Microsoft nous vend cher des produits médiocres dont nous ne voulons pas, et cette entreprise monopoliste nous oblige à payer une taxe sur l'information quand elle change ses standards. " Cet extrait du livre d'entretiens de Dominique Nora avec Roberto Di Cosmo, un chercheur en informatique, le Hold-up planétaire (éditions Calmann-Lévy, 92 F) présente bien l'ambiance anti-Microsoft qui prévaut depuis quelques mois. Le " procès du siècle " qui s'est ouvert le 19 octobre devant une cour de Washington a d'ores et déjà apporté trahisons, traîtrises, coups bas, mensonges et chantage. A tel point que la véritable raison de ce procès semble passer au second plan.

Rappelons qu'il s'agit d'une action anti-trust contre Microsoft, accusé d'intégrer à son système d'exploitation Windows 98, son propre navigateur Internet Explorer, brisant ainsi toute concurrence, et donc en contradiction avec la loi Sherman qui interdit tout monopole et avec un accord signé en juillet 1994 entre Microsoft et les autorités anti-trust qui engageait la firme à ne pas installer de logiciels dans son système d'exploitation. Or, aujourd'hui, le fait de savoir s'il est possible de retirer Explorer de Window 98 n'est plus au premier plan de l'actualité.

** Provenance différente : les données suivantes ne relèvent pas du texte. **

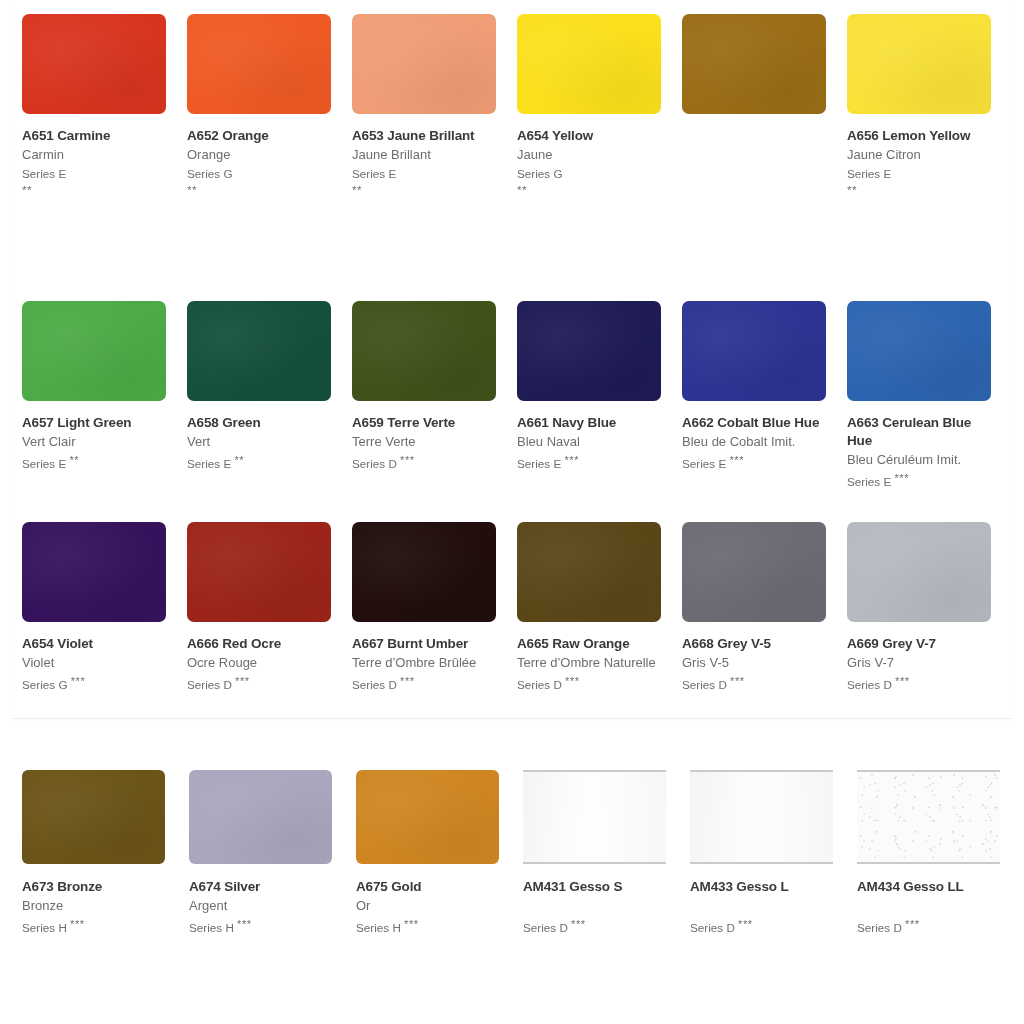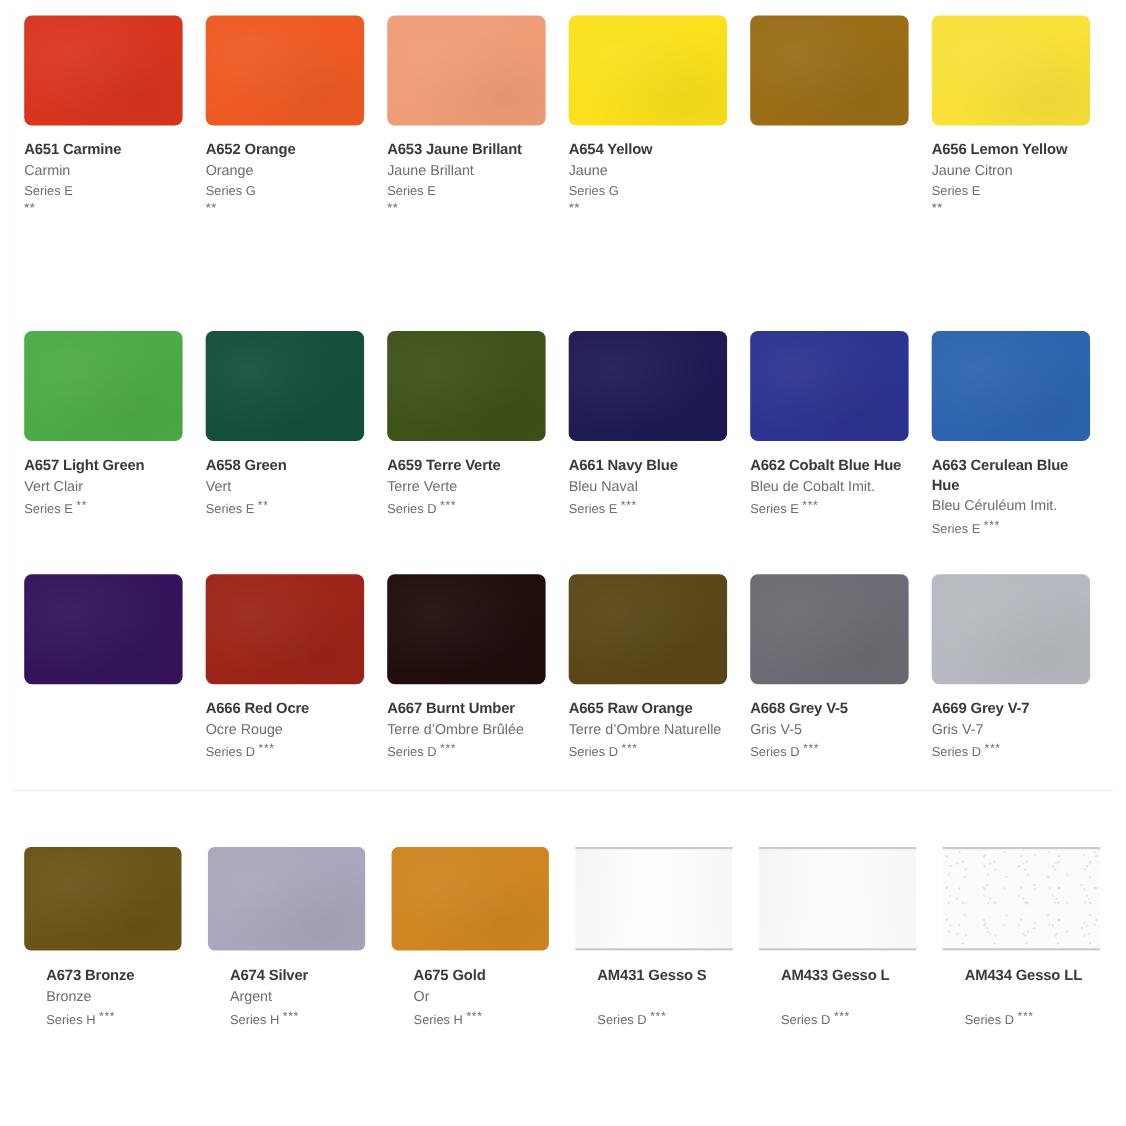--- a/index.html
+++ b/index.html
@@ -127,21 +127,21 @@
     box-sizing: border-box;
     padding-right: 24px;
   }
   .swatch-b {
     width: 143px;
     height: 94px;
     border-radius: 6px;
     position: relative;
     overflow: hidden;
   }
-  .meta-b { padding-top: 14px; margin-left: 20px; }
+  .meta-b { padding-top: 14px; }
 
   
   .gesso {
     background: #fdfdfd;
     border-radius: 0;
     border-top: 2px solid #c9cacc;
     border-bottom: 2px solid #c9cacc;
     box-sizing: border-box;
   }
   .gesso::after { background: none; }
@@ -279,20 +279,25 @@
         <div class="meta">
           <div class="name">A663 Cerulean Blue Hue</div>
           <div class="fr">Bleu Céruléum Imit.</div>
           <div class="series"><span>Series E</span> <span class="stars stars-sup">***</span></div>
         </div>
       </div>
     </div>
   <div class="grid row-a row3">
       <div class="cell">
         <div class="swatch" style="background: rgb(52, 19, 92);"></div>
+        <div class="meta">
+          <div class="name">A654 Violet</div>
+          <div class="fr">Violet</div>
+          <div class="series"><span>Series G</span> <span class="stars stars-sup">***</span></div>
+        </div>
       </div>
       <div class="cell">
         <div class="swatch" style="background: rgb(156, 36, 24);"></div>
         <div class="meta">
           <div class="name">A666 Red Ocre</div>
           <div class="fr">Ocre Rouge</div>
           <div class="series"><span>Series D</span> <span class="stars stars-sup">***</span></div>
         </div>
       </div>
       <div class="cell">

Ce qui est en jeu, ce sont bien plus les pratiques de Microsoft envers ses concurrents et partenaires. On a ainsi appris que Microsoft était entré dans le capital d'Apple et s'était engagé à ne pas abandonner la transcription de ses logiciels sur Macintosh qu'à la seule condition qu'Apple privilégie Explorer. De même, AOL, un fournisseur d'accès à Internet, après un accord similaire avec Microsoft, aurait reçu 25 cents pour chaque abonné abandonnant Navigator, le principal navigateur Internet concurrent de Microsoft, pour Explorer.

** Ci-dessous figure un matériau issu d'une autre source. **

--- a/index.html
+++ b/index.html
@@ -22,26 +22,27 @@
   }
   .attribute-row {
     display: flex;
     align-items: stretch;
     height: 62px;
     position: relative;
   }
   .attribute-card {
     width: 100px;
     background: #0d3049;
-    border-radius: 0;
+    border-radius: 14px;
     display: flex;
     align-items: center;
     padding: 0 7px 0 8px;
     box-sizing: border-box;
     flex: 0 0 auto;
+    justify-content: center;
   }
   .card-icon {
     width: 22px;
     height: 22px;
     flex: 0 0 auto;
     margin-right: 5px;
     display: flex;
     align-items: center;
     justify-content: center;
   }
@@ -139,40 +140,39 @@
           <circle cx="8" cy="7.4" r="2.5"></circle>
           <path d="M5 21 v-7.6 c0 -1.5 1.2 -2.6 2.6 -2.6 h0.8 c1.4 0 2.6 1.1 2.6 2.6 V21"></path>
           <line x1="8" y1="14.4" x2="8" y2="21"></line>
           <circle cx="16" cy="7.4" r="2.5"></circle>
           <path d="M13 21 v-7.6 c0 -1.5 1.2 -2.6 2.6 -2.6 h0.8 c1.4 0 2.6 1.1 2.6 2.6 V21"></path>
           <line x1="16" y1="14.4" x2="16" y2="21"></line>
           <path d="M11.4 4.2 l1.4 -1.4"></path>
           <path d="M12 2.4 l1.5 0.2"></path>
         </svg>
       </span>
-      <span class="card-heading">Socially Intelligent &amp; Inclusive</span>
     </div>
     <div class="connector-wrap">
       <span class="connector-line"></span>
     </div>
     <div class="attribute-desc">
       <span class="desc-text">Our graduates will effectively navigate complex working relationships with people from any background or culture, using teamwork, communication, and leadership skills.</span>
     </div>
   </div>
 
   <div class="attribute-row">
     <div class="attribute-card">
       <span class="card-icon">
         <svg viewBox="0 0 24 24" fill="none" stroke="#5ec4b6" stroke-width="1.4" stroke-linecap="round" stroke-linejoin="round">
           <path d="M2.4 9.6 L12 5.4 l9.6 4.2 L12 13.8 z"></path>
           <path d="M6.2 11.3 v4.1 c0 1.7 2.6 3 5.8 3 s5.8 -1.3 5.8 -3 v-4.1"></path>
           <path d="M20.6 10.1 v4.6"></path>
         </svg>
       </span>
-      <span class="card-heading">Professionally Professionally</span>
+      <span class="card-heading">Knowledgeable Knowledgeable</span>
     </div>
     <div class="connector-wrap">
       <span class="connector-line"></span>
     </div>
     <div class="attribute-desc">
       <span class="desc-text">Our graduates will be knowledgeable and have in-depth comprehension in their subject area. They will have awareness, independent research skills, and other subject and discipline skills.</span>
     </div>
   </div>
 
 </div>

Il y a encore un an, Microsoft était une société perçue comme novatrice et porteuse d'avenir. Aujourd'hui, c'est en fait toute l'agressivité et la volonté de domination d'une firme qui est en procès. Et, au-delà du cas Microsoft, est-il possible de respecter toutes les lois de la concurrence dans un domaine qui, en quelques années, est devenu le catalyseur de la modernité ? Peut-on ne pas se transformer en géant de la paranoïa dès lors que le pouvoir financier mondial est en jeu ? Peut-on être une grande entreprise capitaliste en respectant un code de bonne conduite ? X. D.